Ekipten güvendiğim birine açtım konuyu, o bu işleri bilir. “Abi s..mek mi istiyorsun, riskli iş ama ayarlarız,” dedi. Herifin kullandığı üsluba bak. Gerçi bende kabahat. “Sen riskleri hallet, olmadı B planı yaparız” dedim. Sonra bunun kolunu tuttum. “B planı istemiyorum. Bir salak olduğu apaçık ama belki çok bol para verirsek etkisi olur,” dedim. “Tamam abi, sen bunları düşünme” dedi.
İşler bundan sonra karıştı.
“Abi bu kız Fındıkzade’de büyümüş, yüksek okul mezunu, anne babası yok. Paralı çalışmış, bizim .... üçlü yapmışlar ama tam sokak orospusu sanma, .... de bununla yatmış, ağzını aradım “mükemmel sevişiyordu” filan dedi. Böyle bir kız anlayacağın. Güzel ama riski büyük abi. Sulu kuru her yol var. Hiç tavsiye etmem.”

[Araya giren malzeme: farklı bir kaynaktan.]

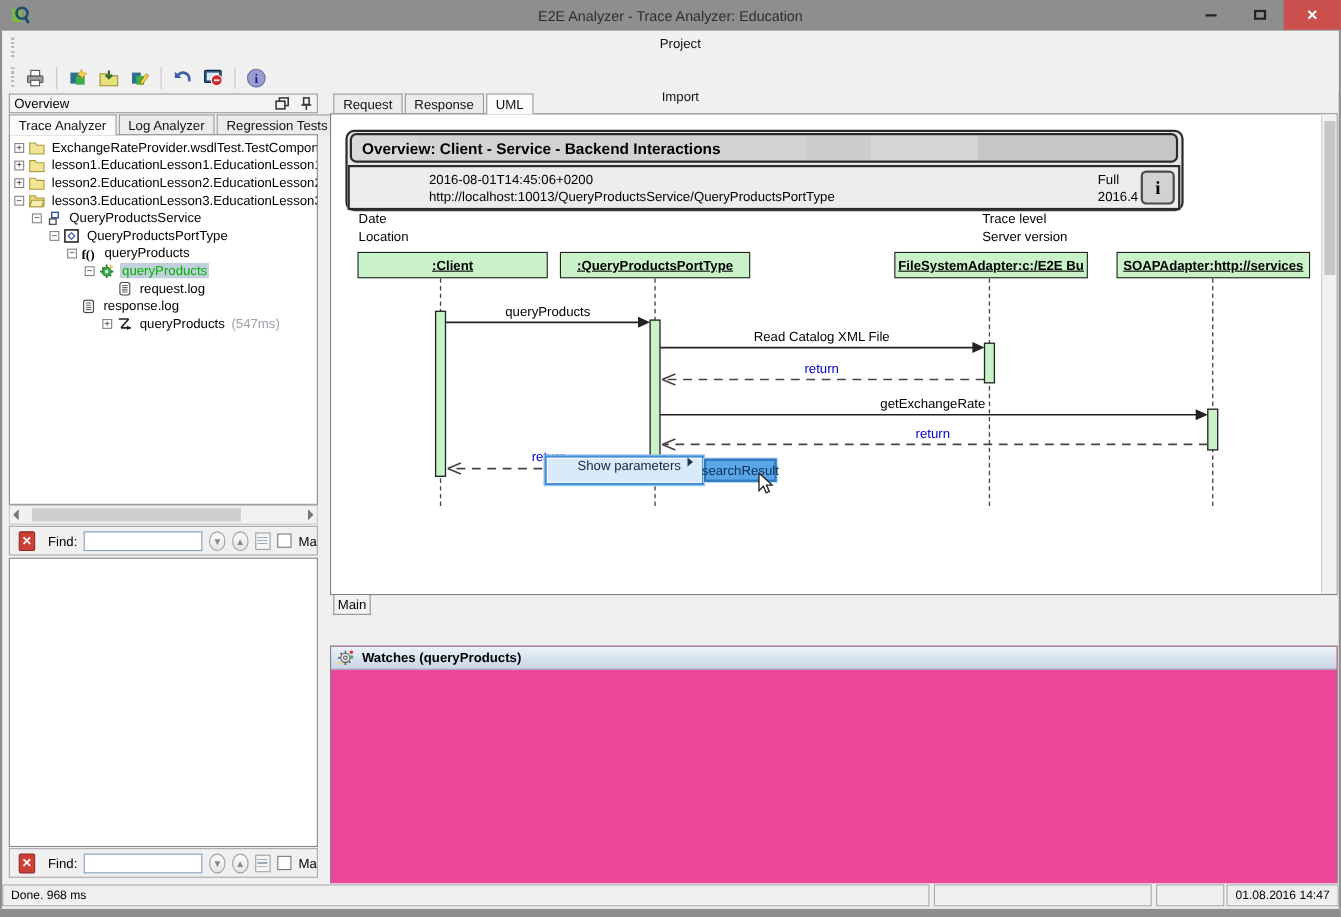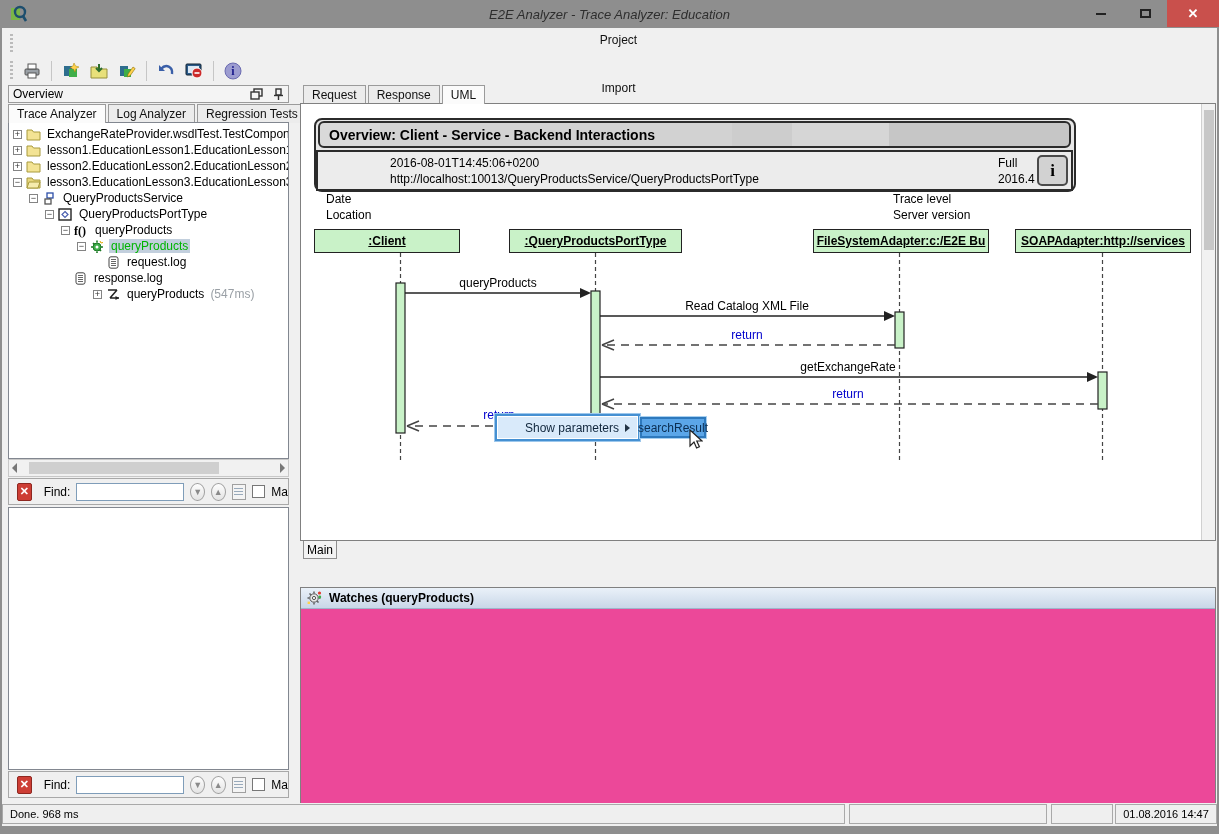"E2E Analyzer - Trace Analyzer:" .title-text { font-style: italic -> none }
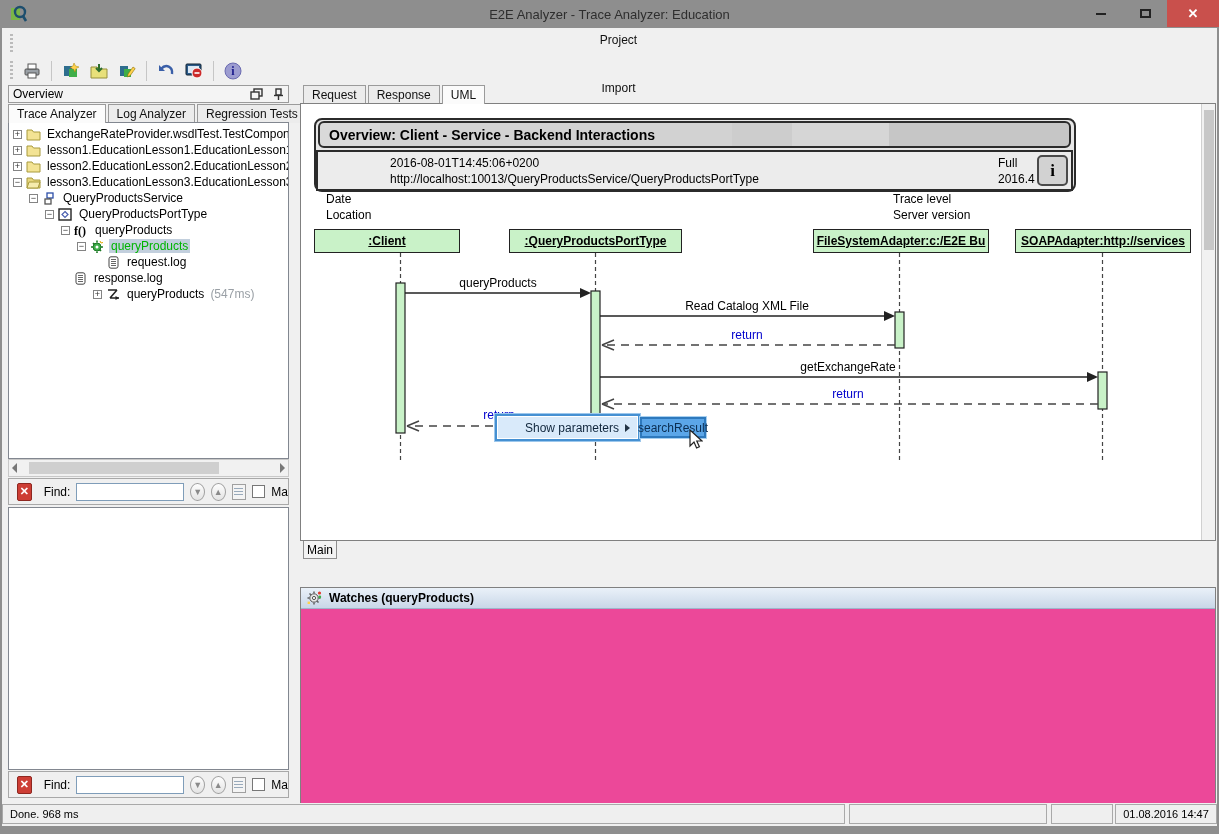":Client" div.lifeline-box { left: 13px -> 24px; width: 146px -> 173px }
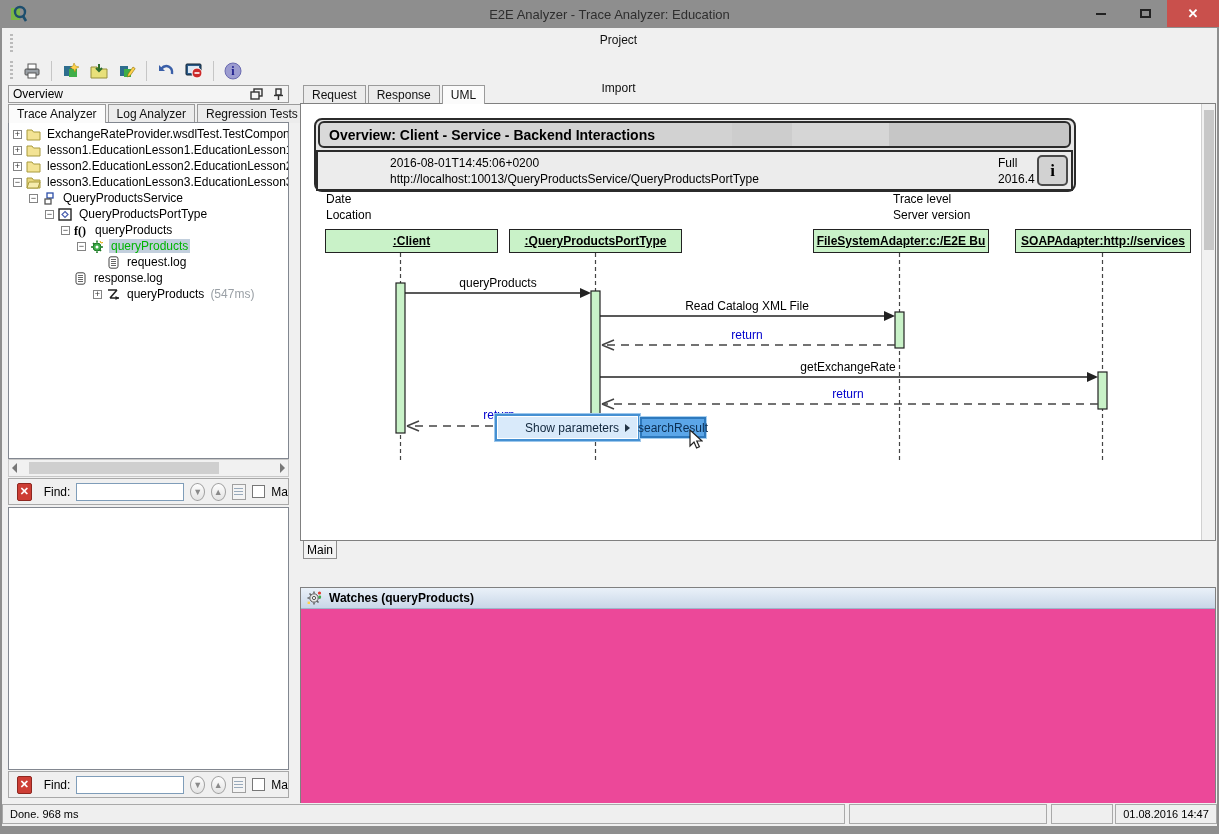"Show parameters" .ctx-menu { align-items: center -> flex-start }
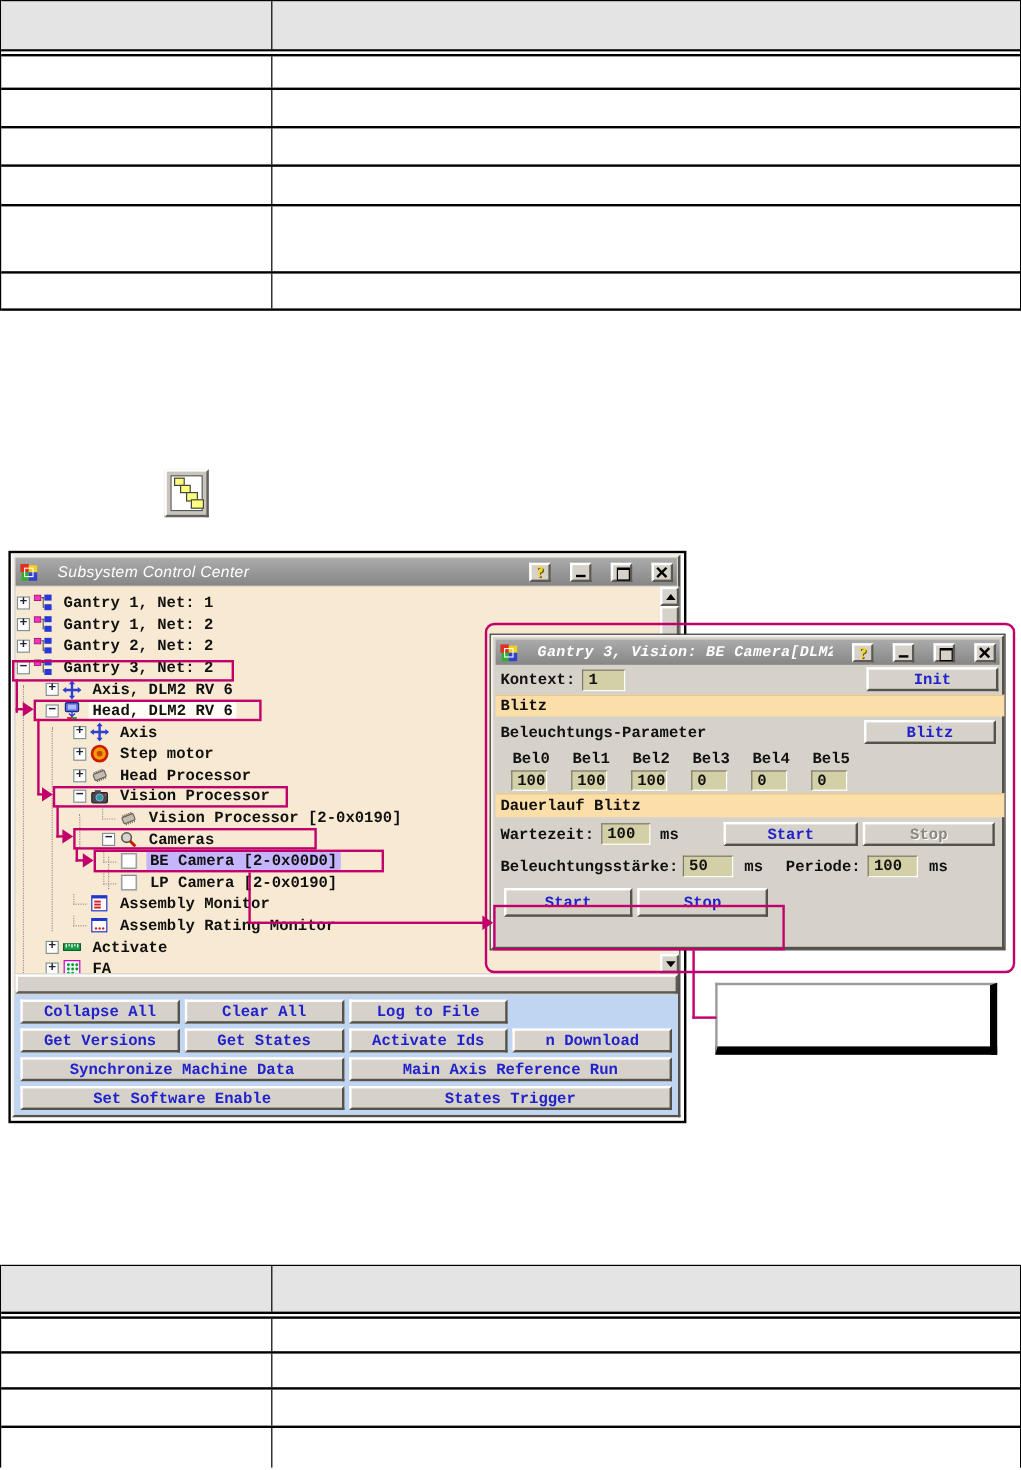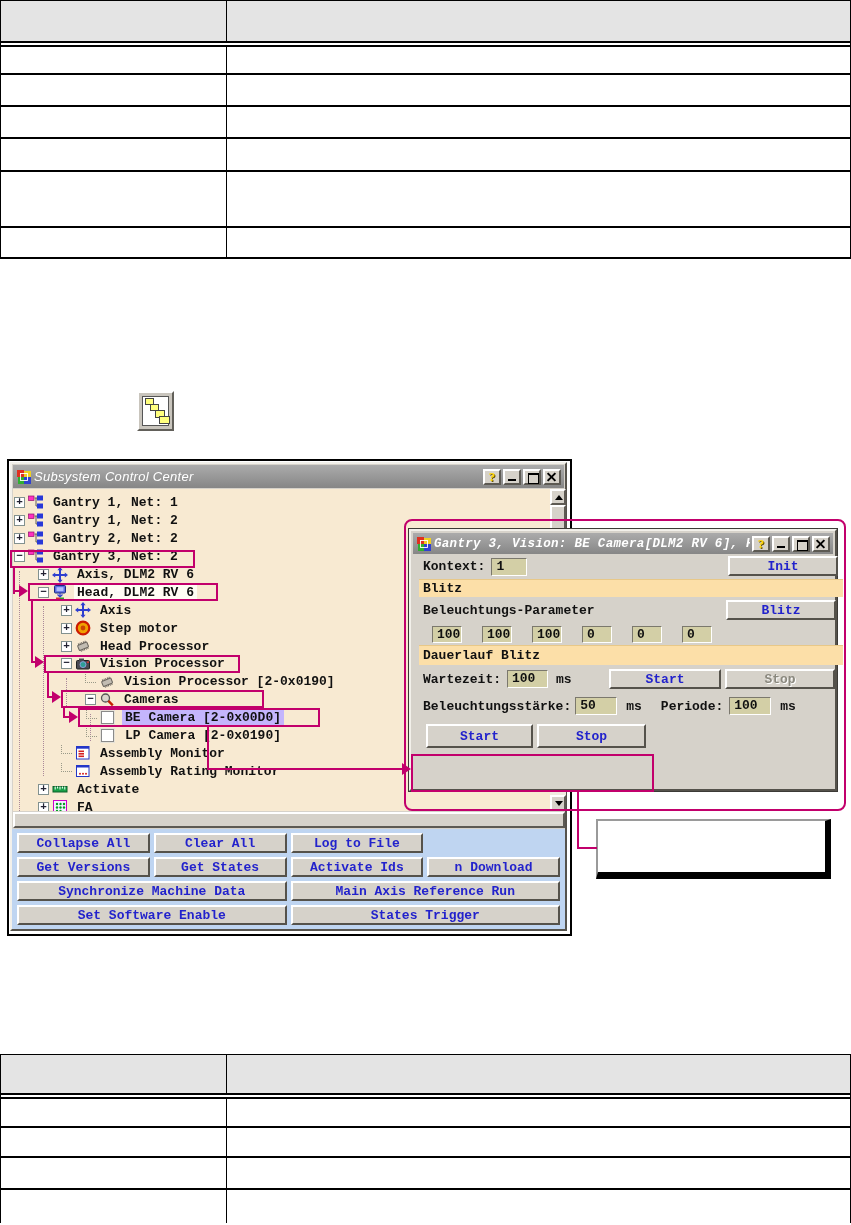"Subsystem Control Center" .titlebar { gap: 2px -> 16px }
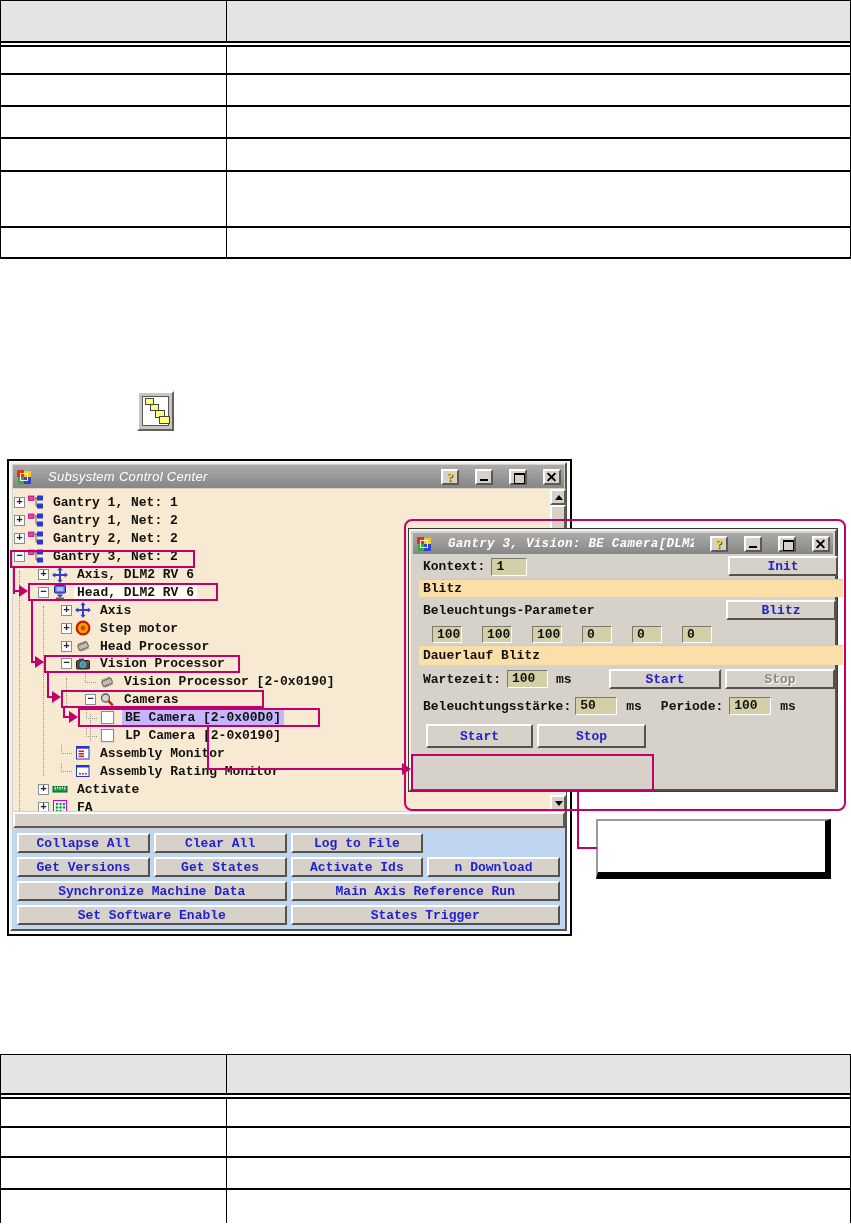"Kontext:" div { left: 8px -> 2px }
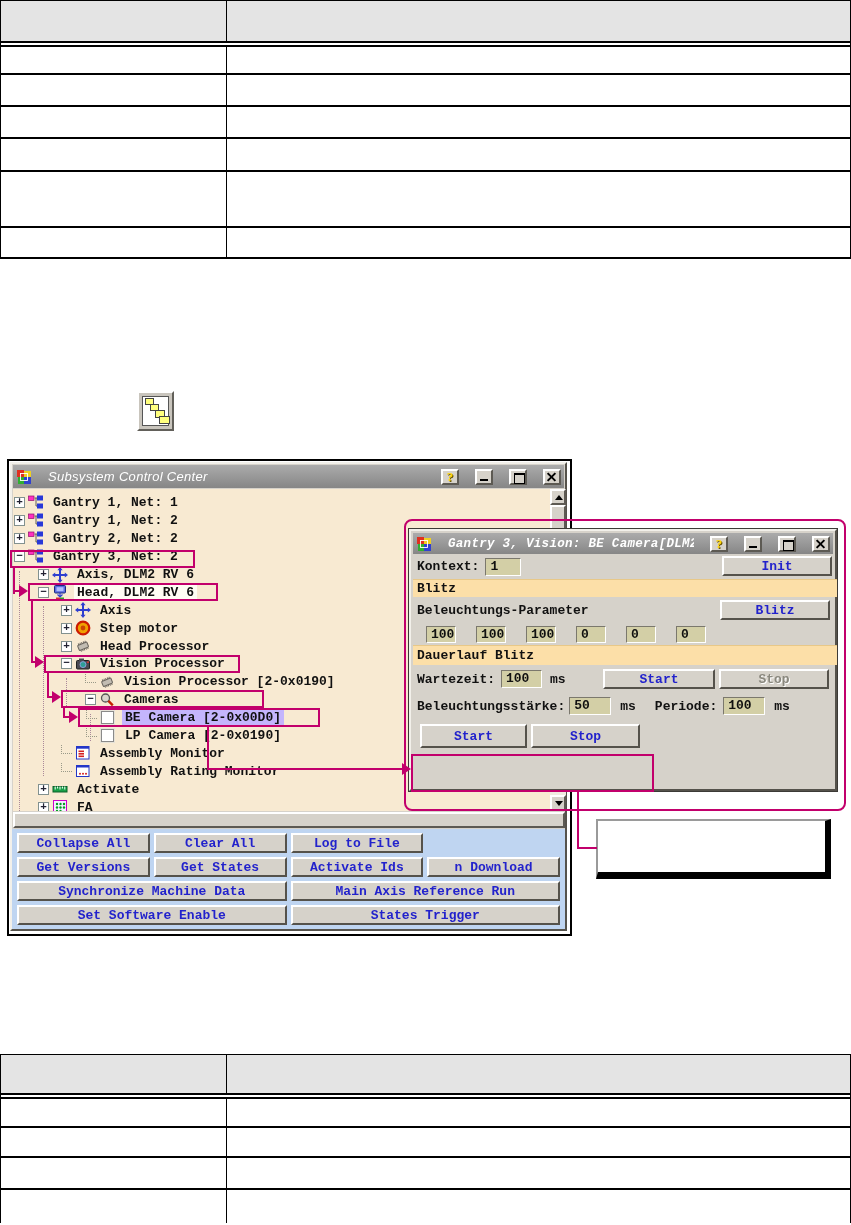"Bel0" div.dlg-row { html: none -> <div> <span>Bel0</span> <span>Bel1</span> <span>Bel2</span> <span>Bel3</span> <span>Bel4</span> <span>Bel5</span> </div> }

Dinlerken hak veriyorum, bana normalde aile terbiyesi almış bildiğimiz kızları getiriyorlar. Hanım muta diye tutturduğu için hikayeden bir şey de yapıyoruz. Bu kızları biz eğittiğimizden dışarı bilgi asla çıkmaz. Geçmişte hatalar yaptık, bedelini ödeyen de oldu. Bunda yanlış yok. Fetvasını da aldım. Devlet meselesi riske girmez, sorumluluklarım var. Hiç bulaşmasam mı, niye bunu saplantı haline getirdim ki? Ama istihbarat konuşurken birden ayıldım:
“Eski futbolcu .... ile daha reşit bile değilken sevgili olmuş, hani beş yıl önce ....’de oynayan. Ağır içici olduğu için atıllar, sonra dizilere filan başladı. Zaten kız bu alemlere de herifin dalgasına girmiş. Hani şu .... dizisi var ya, orada .... rolünü oynayan.”
Benim başım dönmeye başladı. Böyle bir şey olduğunu biliyordum. Binlerce kız içinde niye o? Niye bir başkası değil de o? Yaş itibarı ile kolay olmaz böyle şeyler ama sanırım zevke geldim, alnım terledi, bunu da anlamadım.
Otuz yıl önce, daha memurum ben... Bir kadın geldi, örtülü, o zaman çok yok örtünen. Benim de kafa davul gibi, çocuklar daha yeni doğuyor, bir sürü alengir... “Ben karşı komşunuzun kızı ...” dedi. O anda tanıdım. Ulan çocukluk aşkım be.
Sümsük biriyle evlenmiş, bu sümsük için iş istiyor. Benim görevimi öğrenince yanıma gelmiş. Bir torpil filan olabilir mi?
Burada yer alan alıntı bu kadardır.